The ByPass-Band introduced by Surgical-IOC is designed exclusively for banding a gastric pouch in the laparoscopic procedure called Roux-en-Y bypass, where the stomach is made smaller by creating a small pouch at the top of the stomach using surgical staples or a plastic band.

The ByPass-Band is made of non-adherent and radio-opaque silicone pre-formed to facilitate positioning through a 12 mm trocar. Three closing notches for banding are available, ranging up from 60 mm to a maximum of 75 mm, or about three inches.

The Soft Gastric Band Premium has been introduced to the French market, where Surgical-IOC draws three-fourths of its sales, and features an annular compression chamber by which it is possible, after implantation, to adjust the diameter of the opening by injecting or withdrawing the pressure maintained by a liquid. The maximum inflation is 9 cubic centimeters through a catheter exiting the patient’s body.

Preformed and offered in three sizes from 100 mm to 125 mm, the Premium model is fabricated from the same non-adherent and X-ray opaque silicon material used in its line of soft gastric bands.

Sorin’s Mitroflow valve FDA-approved

The Sorin Group (Milan, Italy) said it has received FDA approval for marketing of its Mitroflow Aortic Pericardial Heart Valve in the U.S.

The company noted that biological valves have become “an increasingly viable option to replace native diseased valves, since they are designed to improve patient quality of life by negating the need for lifelong anticoagulation therapy.”

The Mitroflow Aortic Pericardial Heart Valve will be distributed in the U.S. by American heart valve subsidiary CarboMedics (Austin, Texas). The commercial launch is scheduled for December.

Sorin introduced the Mitroflow Aortic Pericardial Heart Valve in Europe in 1982. It said that in its long years of clinical use, the valve has demonstrated “superior hemodynamic performance and long-term durability in a design recognized by surgeons worldwide as facilitating implant in even the most challenging anatomies.”
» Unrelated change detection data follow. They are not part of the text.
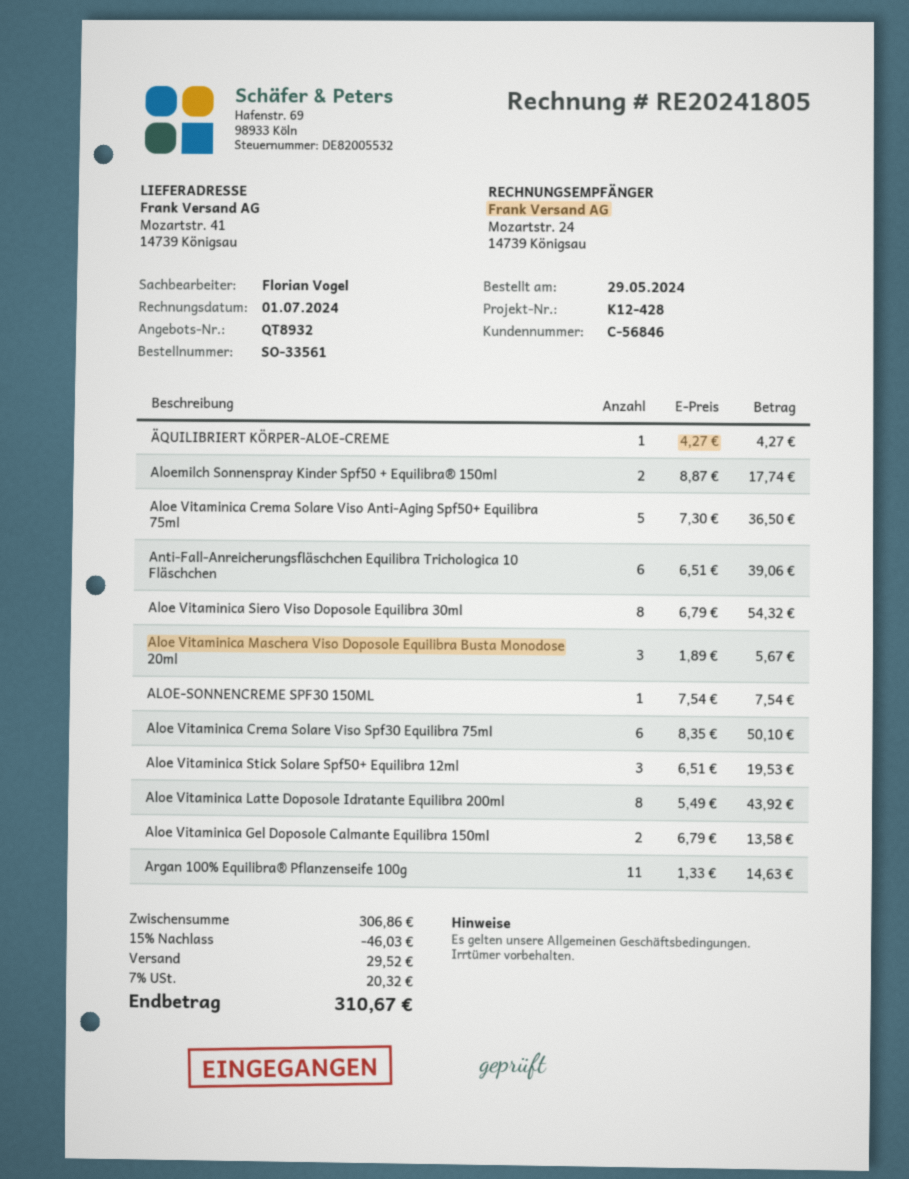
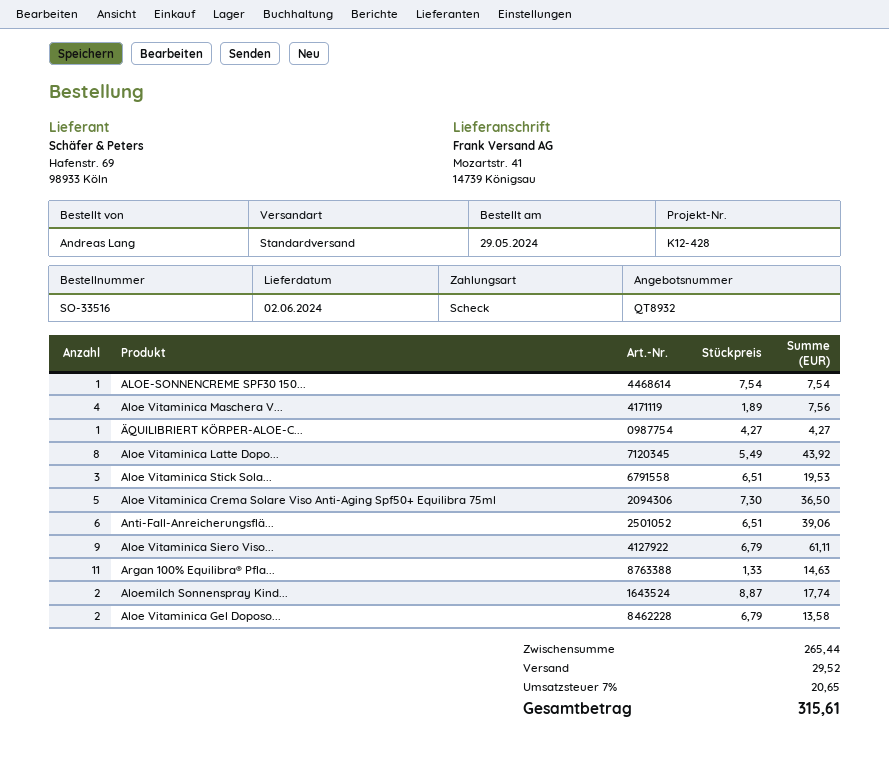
order number: SO-33561 -> SO-33516
Aloe Vitaminica Siero Viso Doposole Equilibra 30ml: 8 x 6.79 = 54.32 -> 9 x 6.79 = 61.11
Aloe Vitaminica Maschera Viso Doposole Equilibra Busta Monodose 20ml: 3 x 1.89 = 5.67 -> 4 x 1.89 = 7.56
Aloe Vitaminica Crema Solare Viso Spf30 Equilibra 75ml: 6 x 8.35 = 50.10 -> none
subtotal: 306.86 -> 265.44
discount: 15% = 46.03 -> none
tax: 7% = 20.32 -> 7% = 20.65
total: 310.67 -> 315.61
“To date, the Mitroflow pericardial bioprosthesis has demonstrated excellent durability at 21 years,” said Charles Yankah, MD, associate professor of surgery at Charité Medical University (Berlin) and consultant cardiothoracic and vascular surgeon at Berlin Herzzentrum.

Joseph Bavaria, MD, professor and vice chief of cardiovascular surgery at the Hospital of the University of Pennsylvania (Philadelphia), said, “Mitroflow will allow U.S. cardiac surgeons to use an innovative and clinically proven biological heart valve leading to excellent hemodynamic performance. Frankly, it [Mitroflow] is one of the easiest aortic heart valves I’ve ever implanted. I especially like the flexible cuff.”